(User interface change data)
◇ ◇ ◇ ◇ ◇

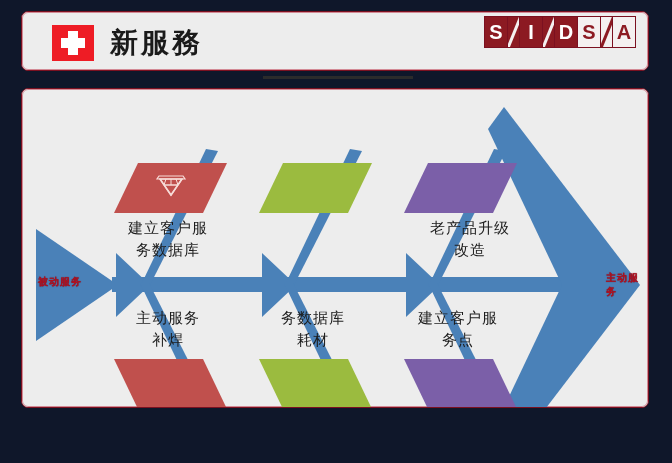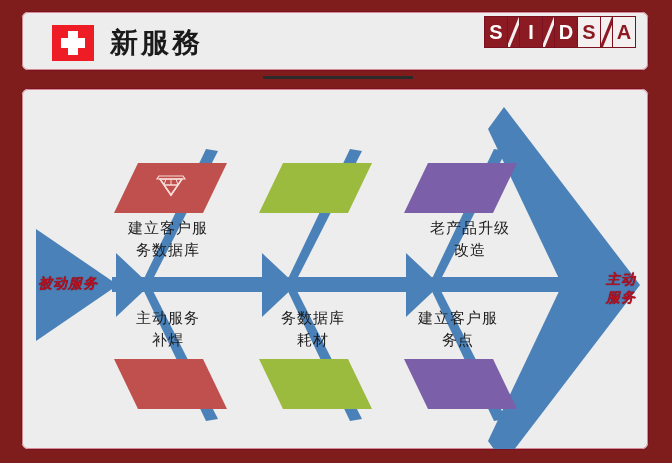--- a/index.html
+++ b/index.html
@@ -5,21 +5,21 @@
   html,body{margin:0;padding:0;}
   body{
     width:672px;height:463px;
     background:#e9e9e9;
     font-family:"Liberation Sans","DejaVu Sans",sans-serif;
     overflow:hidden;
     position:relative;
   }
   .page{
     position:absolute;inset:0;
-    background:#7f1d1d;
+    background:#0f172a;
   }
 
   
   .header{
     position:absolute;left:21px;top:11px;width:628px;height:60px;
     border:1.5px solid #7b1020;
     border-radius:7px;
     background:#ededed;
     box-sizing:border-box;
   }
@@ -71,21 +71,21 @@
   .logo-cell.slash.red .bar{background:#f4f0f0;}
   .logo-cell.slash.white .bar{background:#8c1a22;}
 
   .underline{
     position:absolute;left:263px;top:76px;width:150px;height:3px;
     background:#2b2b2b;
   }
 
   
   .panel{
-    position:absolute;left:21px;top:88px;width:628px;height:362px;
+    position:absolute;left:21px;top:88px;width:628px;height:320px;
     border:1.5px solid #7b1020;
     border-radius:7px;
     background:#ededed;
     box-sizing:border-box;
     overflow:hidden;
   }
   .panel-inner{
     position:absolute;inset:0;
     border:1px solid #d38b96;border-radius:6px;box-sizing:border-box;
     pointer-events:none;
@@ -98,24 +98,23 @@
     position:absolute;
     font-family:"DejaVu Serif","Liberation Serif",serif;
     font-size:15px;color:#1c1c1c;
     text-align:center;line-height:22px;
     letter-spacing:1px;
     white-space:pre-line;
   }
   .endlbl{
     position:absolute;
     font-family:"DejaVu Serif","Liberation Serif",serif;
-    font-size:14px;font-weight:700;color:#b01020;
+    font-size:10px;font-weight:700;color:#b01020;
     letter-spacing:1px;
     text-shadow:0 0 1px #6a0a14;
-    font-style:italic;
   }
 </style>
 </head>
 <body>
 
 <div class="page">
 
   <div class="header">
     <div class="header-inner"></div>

◇ ◇ ◇ ◇ ◇

Aim of the exercise. Whenever a line in the records above contains the string "absolute", copy that line.

Exercise response.
     position:absolute;inset:0;
     position:absolute;left:21px;top:11px;width:628px;height:60px;
     position:absolute;left:263px;top:76px;width:150px;height:3px;
-    position:absolute;left:21px;top:88px;width:628px;height:362px;
+    position:absolute;left:21px;top:88px;width:628px;height:320px;
     position:absolute;inset:0;
     position:absolute;
     position:absolute;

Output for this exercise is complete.